● **WORK REQUEST**:
For this exercise, copy out each line of the material below that includes "monospace".
(DATA)
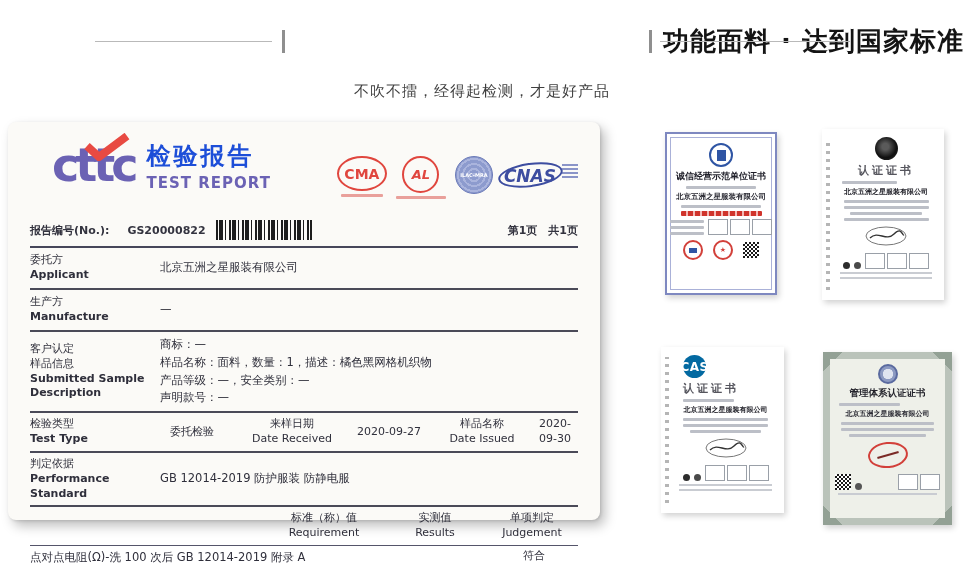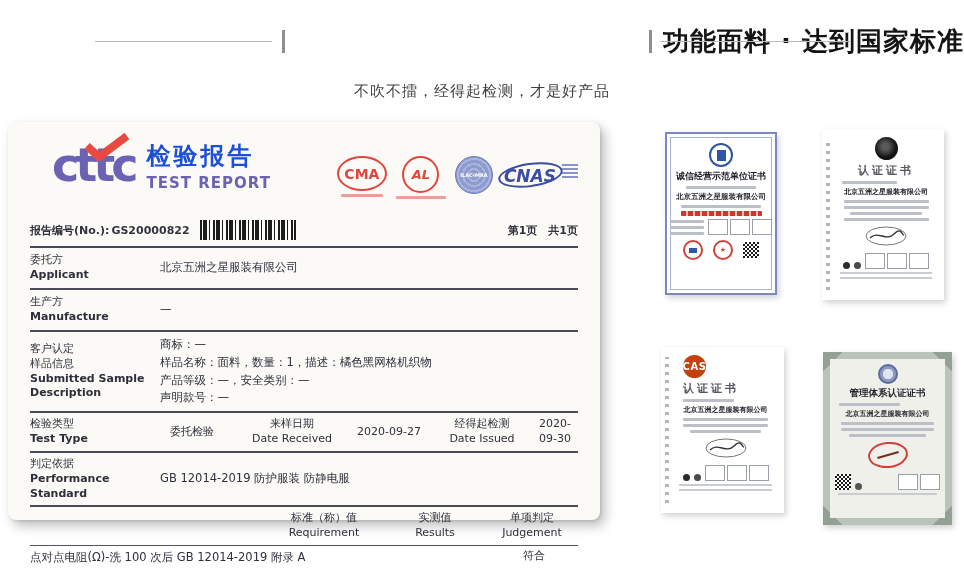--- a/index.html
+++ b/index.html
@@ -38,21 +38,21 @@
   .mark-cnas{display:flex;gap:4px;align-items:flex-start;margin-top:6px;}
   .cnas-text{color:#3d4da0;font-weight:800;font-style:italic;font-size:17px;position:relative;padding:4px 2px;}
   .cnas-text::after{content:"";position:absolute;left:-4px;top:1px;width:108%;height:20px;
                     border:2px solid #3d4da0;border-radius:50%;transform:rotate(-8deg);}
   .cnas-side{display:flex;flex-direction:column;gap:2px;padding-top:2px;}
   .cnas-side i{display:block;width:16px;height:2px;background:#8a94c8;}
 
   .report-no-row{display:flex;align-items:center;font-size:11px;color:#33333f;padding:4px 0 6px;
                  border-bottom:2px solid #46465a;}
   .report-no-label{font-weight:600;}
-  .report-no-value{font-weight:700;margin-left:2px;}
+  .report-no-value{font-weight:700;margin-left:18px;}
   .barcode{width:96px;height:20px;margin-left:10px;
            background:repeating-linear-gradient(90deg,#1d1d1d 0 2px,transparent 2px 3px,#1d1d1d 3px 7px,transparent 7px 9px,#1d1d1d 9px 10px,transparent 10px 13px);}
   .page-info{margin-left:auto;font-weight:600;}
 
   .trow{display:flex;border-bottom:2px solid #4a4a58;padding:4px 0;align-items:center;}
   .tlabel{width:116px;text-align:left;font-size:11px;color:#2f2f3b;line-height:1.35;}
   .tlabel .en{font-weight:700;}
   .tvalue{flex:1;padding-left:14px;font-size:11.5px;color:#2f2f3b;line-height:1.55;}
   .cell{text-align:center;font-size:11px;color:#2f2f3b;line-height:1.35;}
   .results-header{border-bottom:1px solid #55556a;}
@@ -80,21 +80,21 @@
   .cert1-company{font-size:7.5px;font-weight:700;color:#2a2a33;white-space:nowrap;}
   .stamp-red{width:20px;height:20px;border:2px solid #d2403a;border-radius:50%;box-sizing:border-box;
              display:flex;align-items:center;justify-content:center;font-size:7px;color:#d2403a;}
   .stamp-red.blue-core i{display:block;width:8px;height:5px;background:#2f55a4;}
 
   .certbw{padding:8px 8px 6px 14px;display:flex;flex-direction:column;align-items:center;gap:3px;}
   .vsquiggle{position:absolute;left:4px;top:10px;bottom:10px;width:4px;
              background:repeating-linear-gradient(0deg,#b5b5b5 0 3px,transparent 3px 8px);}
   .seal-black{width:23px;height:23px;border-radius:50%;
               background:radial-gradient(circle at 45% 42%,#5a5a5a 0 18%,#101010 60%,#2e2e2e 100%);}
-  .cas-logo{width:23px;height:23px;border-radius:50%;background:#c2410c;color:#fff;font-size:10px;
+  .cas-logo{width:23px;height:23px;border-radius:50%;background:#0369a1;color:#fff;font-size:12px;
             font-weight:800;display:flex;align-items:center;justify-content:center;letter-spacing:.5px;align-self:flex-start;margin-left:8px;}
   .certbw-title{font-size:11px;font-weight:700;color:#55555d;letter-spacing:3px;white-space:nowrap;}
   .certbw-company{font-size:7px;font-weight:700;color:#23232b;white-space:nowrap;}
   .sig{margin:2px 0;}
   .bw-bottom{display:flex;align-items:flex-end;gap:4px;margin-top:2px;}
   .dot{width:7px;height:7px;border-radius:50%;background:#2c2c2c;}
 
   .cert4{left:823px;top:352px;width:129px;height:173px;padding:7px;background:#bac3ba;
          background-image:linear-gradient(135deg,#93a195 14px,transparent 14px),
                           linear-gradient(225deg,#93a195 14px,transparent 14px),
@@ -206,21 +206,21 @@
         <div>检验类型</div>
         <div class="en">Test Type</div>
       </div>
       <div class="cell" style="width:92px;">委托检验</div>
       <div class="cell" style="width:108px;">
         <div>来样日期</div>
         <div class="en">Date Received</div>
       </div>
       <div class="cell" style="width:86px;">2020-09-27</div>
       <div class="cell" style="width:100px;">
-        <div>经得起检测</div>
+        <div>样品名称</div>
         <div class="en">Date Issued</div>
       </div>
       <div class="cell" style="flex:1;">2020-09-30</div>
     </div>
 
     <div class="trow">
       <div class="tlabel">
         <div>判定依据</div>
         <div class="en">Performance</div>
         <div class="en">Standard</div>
(End DATA)
(DATA)
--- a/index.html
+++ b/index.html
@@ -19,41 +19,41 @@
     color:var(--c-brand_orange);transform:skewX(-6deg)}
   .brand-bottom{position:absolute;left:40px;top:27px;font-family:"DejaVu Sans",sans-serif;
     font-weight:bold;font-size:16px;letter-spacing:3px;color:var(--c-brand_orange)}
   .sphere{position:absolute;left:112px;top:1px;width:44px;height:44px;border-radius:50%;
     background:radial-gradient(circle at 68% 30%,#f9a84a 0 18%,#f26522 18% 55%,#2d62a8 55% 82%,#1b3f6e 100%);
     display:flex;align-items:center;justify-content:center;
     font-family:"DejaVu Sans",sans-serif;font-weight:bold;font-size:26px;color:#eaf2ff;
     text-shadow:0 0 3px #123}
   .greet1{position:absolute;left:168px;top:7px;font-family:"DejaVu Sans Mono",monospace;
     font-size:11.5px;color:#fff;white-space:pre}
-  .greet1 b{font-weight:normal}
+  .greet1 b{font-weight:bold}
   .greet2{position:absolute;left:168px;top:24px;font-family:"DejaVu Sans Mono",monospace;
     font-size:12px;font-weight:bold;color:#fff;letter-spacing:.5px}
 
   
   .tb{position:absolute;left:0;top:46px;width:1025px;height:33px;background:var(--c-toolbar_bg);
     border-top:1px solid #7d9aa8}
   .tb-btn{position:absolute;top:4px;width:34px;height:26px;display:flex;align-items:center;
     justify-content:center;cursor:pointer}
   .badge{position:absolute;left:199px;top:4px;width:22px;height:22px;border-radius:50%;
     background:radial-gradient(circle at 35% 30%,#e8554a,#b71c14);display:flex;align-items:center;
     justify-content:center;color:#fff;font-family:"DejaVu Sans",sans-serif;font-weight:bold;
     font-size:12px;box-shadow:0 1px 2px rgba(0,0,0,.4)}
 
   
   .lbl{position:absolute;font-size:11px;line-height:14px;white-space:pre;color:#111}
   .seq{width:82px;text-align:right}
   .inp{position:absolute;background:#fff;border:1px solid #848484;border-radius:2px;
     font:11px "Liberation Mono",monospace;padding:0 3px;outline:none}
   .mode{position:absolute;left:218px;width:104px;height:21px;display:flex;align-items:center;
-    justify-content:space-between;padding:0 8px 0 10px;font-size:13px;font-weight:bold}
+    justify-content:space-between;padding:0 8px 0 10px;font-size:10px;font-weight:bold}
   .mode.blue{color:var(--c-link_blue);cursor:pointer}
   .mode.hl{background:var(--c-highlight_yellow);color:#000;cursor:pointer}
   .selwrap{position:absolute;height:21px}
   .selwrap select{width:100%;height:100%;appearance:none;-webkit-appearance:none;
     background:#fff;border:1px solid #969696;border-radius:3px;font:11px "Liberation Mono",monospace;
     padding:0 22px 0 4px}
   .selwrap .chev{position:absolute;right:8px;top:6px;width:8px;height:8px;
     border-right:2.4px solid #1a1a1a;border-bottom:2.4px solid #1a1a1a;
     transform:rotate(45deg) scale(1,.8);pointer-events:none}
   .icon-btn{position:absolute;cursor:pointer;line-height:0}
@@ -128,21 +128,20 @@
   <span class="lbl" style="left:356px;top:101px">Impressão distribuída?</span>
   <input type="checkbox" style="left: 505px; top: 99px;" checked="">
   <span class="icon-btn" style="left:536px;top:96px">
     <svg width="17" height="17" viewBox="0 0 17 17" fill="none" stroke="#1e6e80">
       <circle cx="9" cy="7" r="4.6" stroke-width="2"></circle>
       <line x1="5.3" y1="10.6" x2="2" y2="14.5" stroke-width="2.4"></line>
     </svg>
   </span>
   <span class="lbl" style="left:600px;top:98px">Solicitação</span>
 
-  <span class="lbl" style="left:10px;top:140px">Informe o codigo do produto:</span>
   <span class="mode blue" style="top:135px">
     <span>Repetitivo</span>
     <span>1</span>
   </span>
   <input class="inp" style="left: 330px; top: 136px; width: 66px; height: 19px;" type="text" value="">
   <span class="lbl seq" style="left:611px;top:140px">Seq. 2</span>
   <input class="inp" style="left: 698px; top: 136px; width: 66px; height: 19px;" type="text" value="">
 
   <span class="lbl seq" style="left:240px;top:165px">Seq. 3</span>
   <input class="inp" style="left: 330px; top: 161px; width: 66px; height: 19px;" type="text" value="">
(End DATA)
● **SOLUTION TO THE PROBLEM**:
   .greet1{position:absolute;left:168px;top:7px;font-family:"DejaVu Sans Mono",monospace;
   .greet2{position:absolute;left:168px;top:24px;font-family:"DejaVu Sans Mono",monospace;
     font:11px "Liberation Mono",monospace;padding:0 3px;outline:none}
     background:#fff;border:1px solid #969696;border-radius:3px;font:11px "Liberation Mono",monospace;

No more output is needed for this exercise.